_HOW TO COMPLETE THIS TASK:_ Find each line below containing the word "database" and copy it.

[Collection entries]
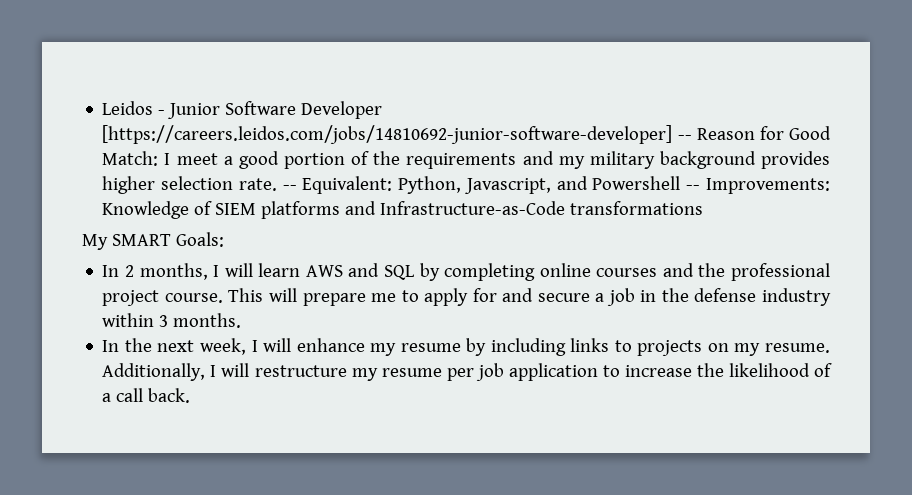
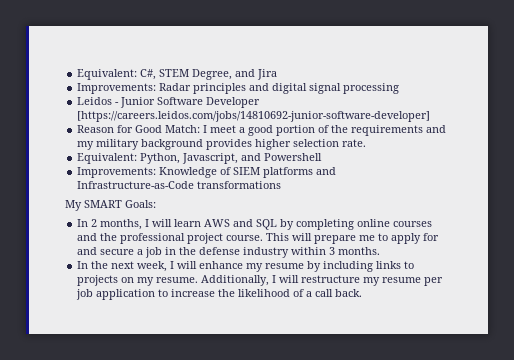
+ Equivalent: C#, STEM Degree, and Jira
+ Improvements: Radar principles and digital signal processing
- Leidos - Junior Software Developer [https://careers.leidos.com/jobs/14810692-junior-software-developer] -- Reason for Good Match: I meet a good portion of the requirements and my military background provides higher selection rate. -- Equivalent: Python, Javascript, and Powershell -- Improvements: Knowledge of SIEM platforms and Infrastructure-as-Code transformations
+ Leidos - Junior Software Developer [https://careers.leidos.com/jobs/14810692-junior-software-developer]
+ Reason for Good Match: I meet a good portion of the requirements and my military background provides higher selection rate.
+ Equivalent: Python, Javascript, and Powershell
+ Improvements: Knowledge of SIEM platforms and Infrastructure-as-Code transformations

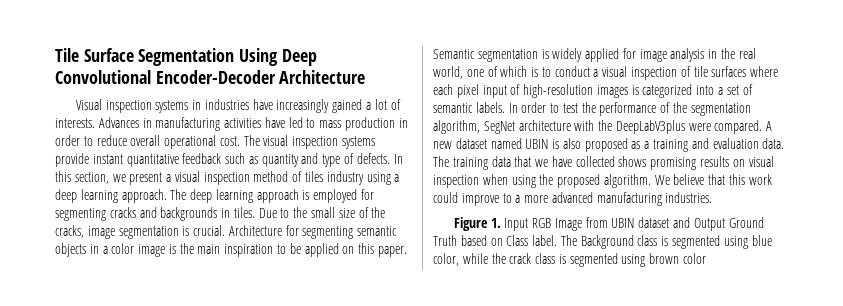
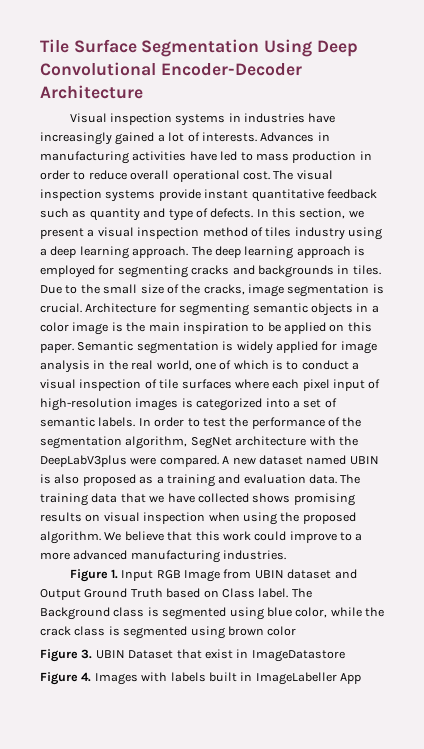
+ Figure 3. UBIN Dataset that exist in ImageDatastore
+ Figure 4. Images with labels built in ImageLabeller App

==

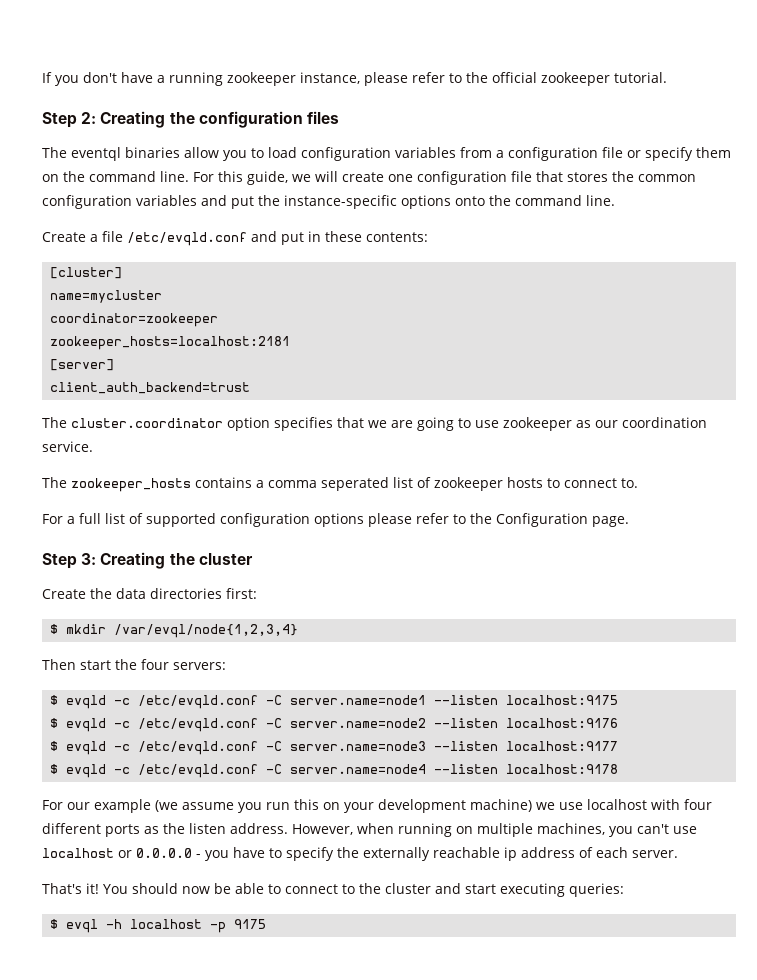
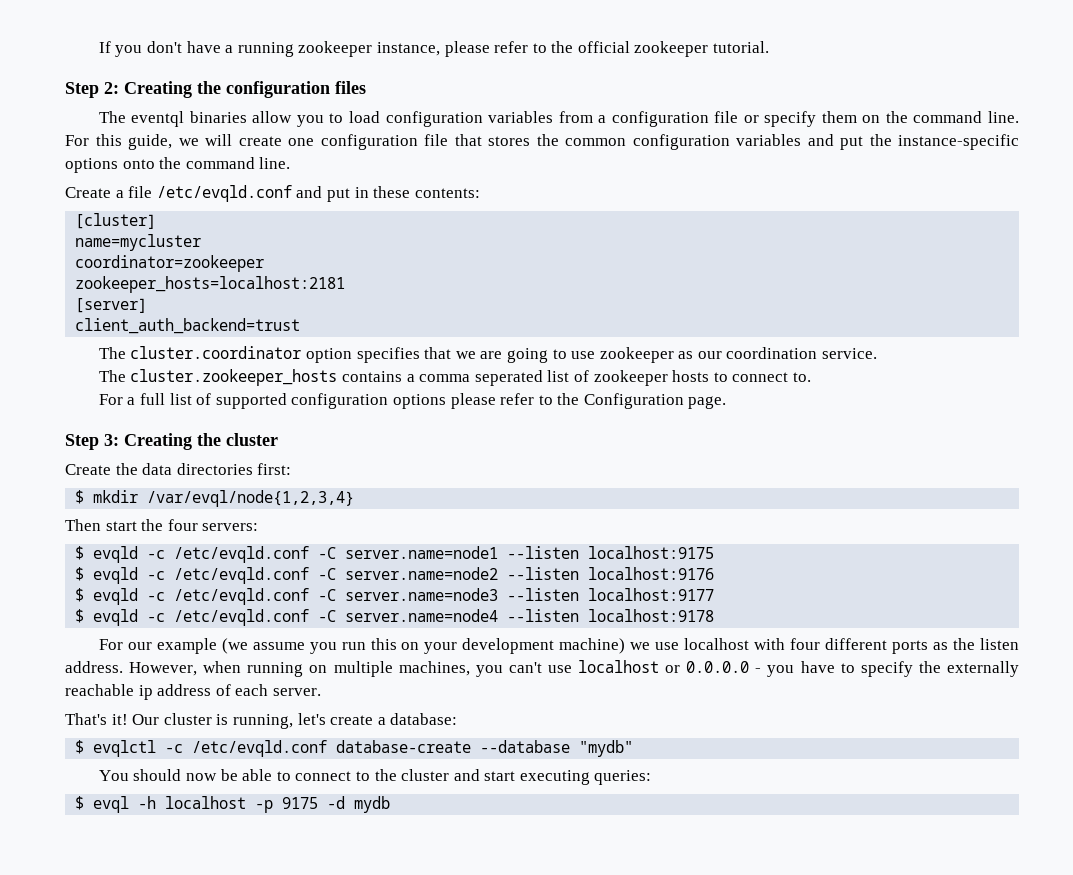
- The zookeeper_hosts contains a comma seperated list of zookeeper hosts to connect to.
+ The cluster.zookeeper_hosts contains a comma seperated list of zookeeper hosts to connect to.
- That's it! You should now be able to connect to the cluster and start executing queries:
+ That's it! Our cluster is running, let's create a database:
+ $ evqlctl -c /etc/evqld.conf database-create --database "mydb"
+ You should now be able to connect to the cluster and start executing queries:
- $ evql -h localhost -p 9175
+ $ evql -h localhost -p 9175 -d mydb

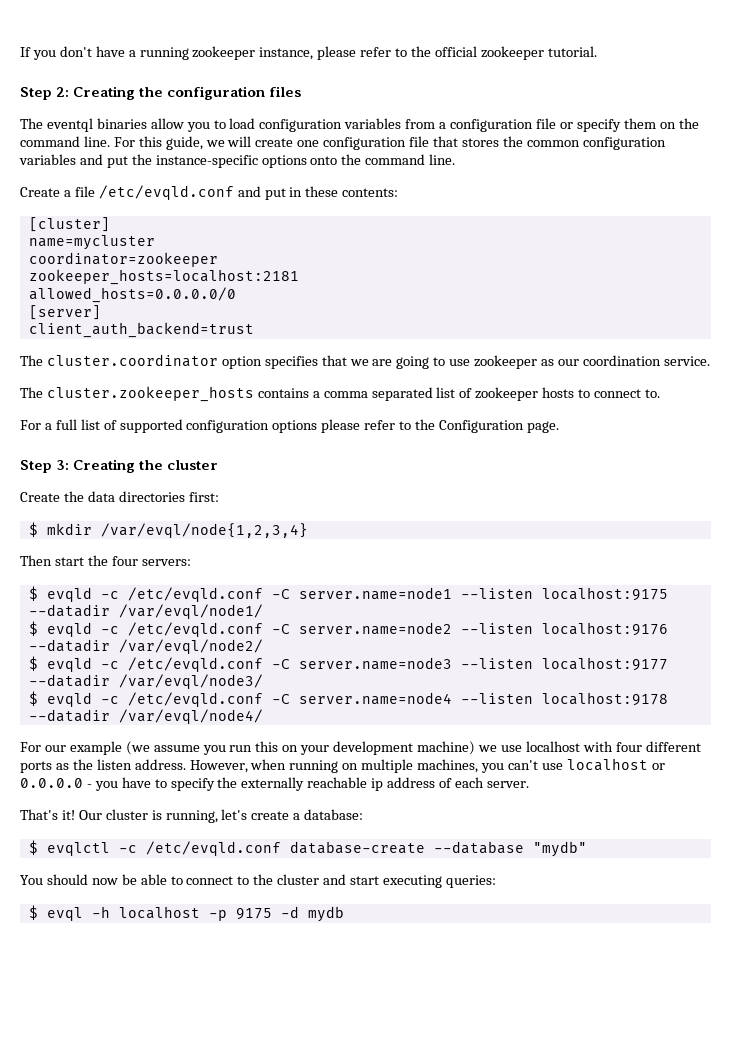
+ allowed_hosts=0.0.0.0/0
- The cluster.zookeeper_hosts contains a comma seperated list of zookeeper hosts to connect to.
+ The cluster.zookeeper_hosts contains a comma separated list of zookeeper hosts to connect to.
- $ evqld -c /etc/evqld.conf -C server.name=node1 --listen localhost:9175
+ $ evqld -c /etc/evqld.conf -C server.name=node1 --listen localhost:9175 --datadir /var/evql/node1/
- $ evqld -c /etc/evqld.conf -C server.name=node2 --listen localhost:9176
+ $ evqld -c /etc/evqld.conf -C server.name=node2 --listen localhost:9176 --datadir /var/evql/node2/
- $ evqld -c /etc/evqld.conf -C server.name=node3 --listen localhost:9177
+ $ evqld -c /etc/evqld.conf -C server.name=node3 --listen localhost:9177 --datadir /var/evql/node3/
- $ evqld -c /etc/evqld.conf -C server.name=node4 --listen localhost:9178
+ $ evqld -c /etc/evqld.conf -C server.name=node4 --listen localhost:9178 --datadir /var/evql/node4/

--

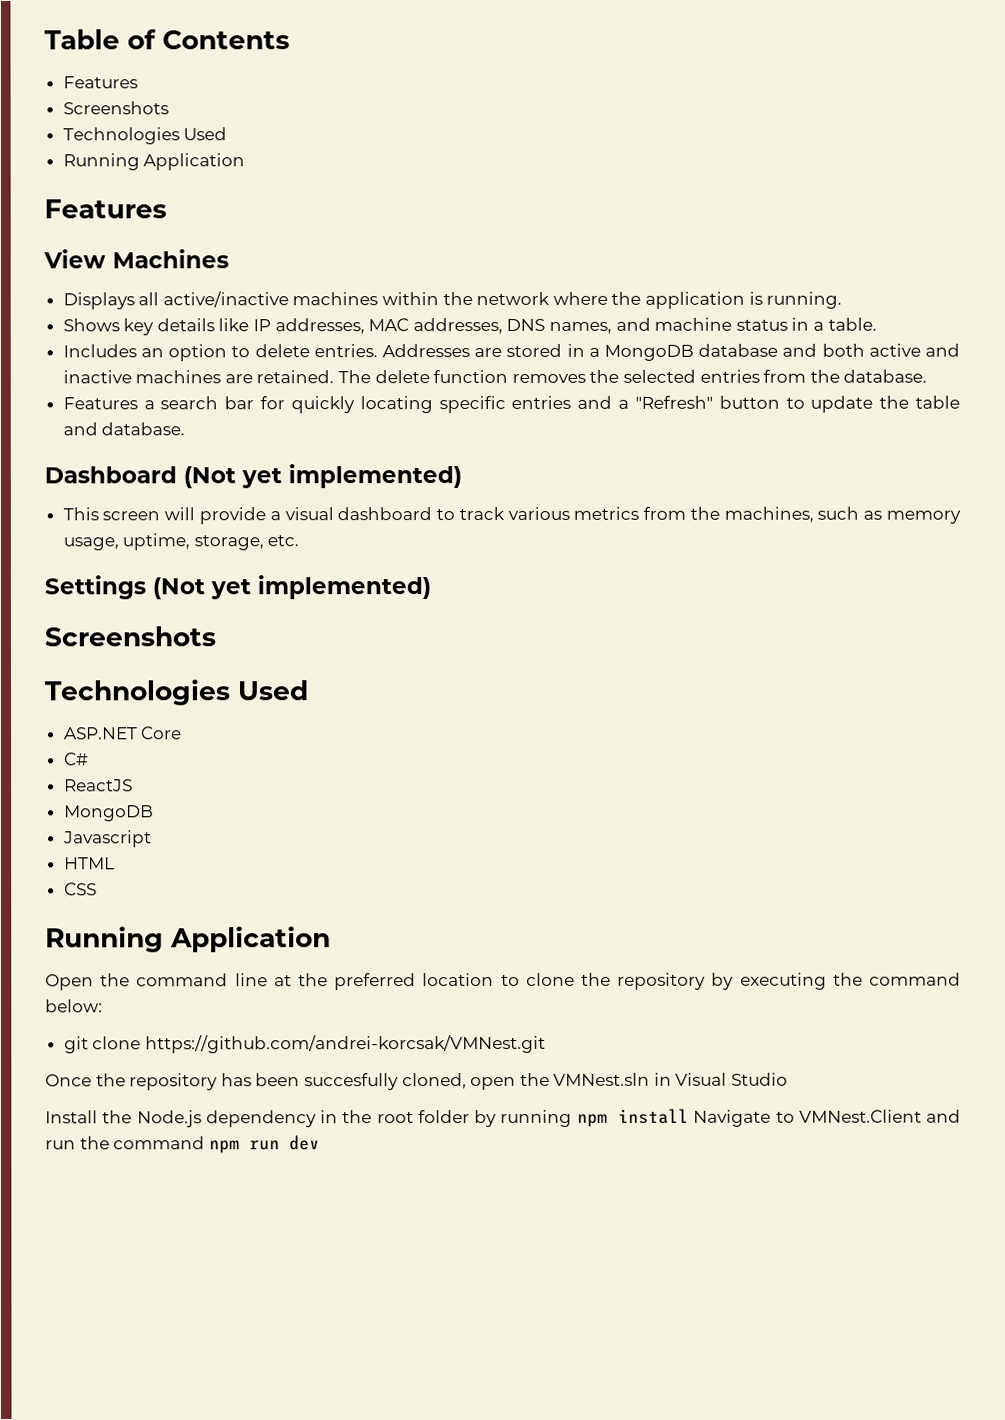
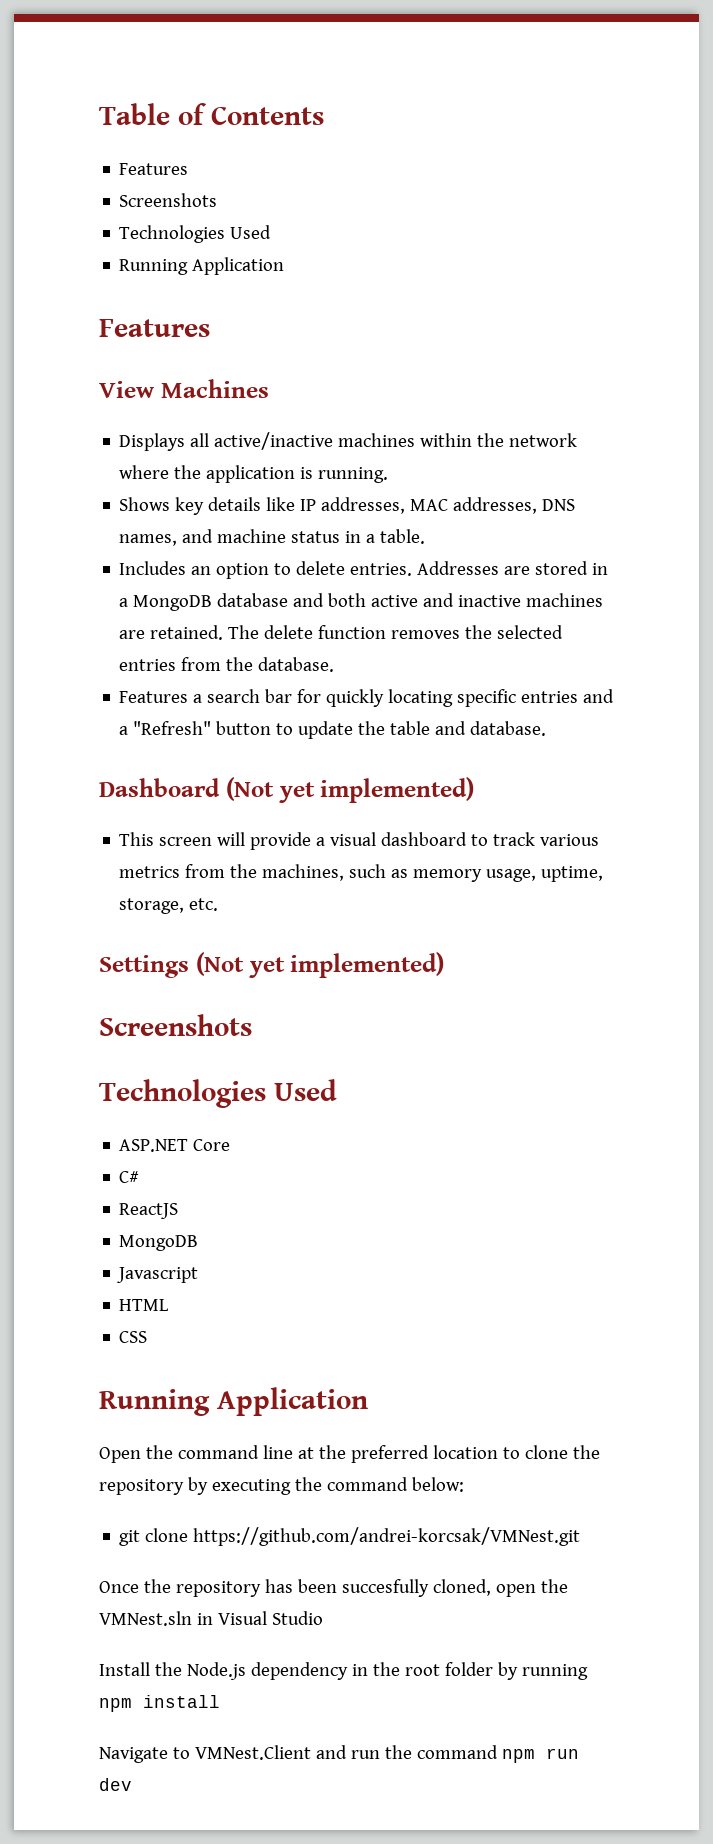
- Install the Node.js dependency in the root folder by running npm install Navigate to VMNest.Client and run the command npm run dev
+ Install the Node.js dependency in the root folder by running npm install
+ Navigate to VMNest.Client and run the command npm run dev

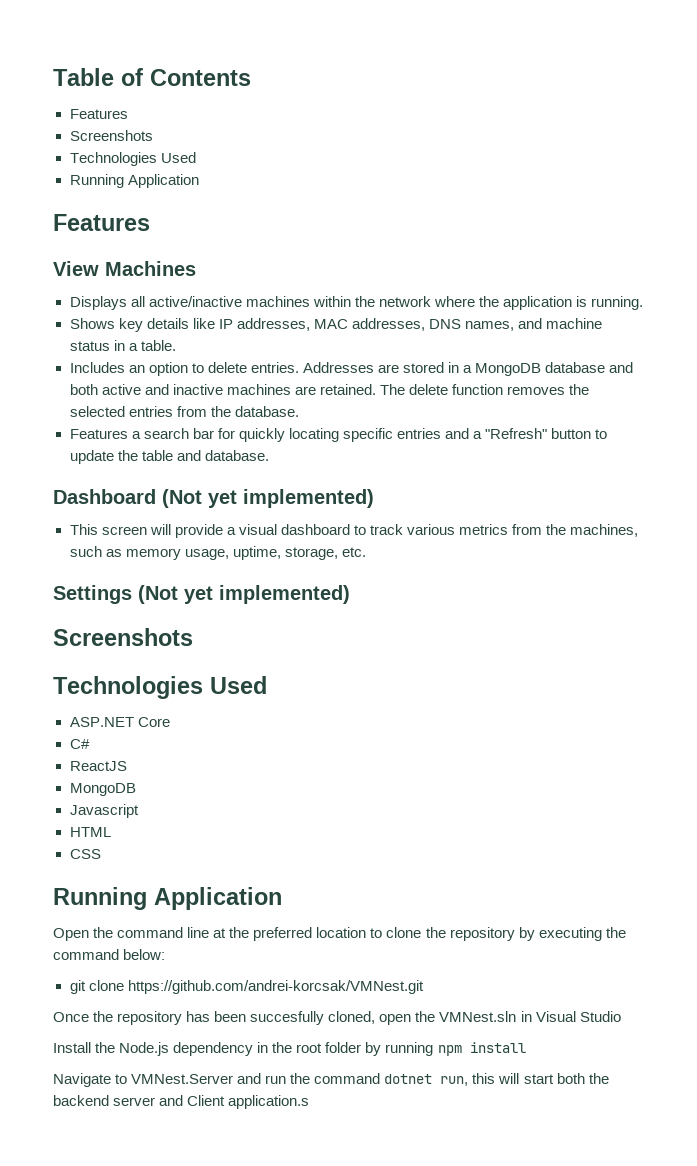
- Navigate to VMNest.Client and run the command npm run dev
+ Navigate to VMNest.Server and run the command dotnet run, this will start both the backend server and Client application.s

_EXERCISE SOLUTION:_
+ That's it! Our cluster is running, let's create a database:
+ $ evqlctl -c /etc/evqld.conf database-create --database "mydb"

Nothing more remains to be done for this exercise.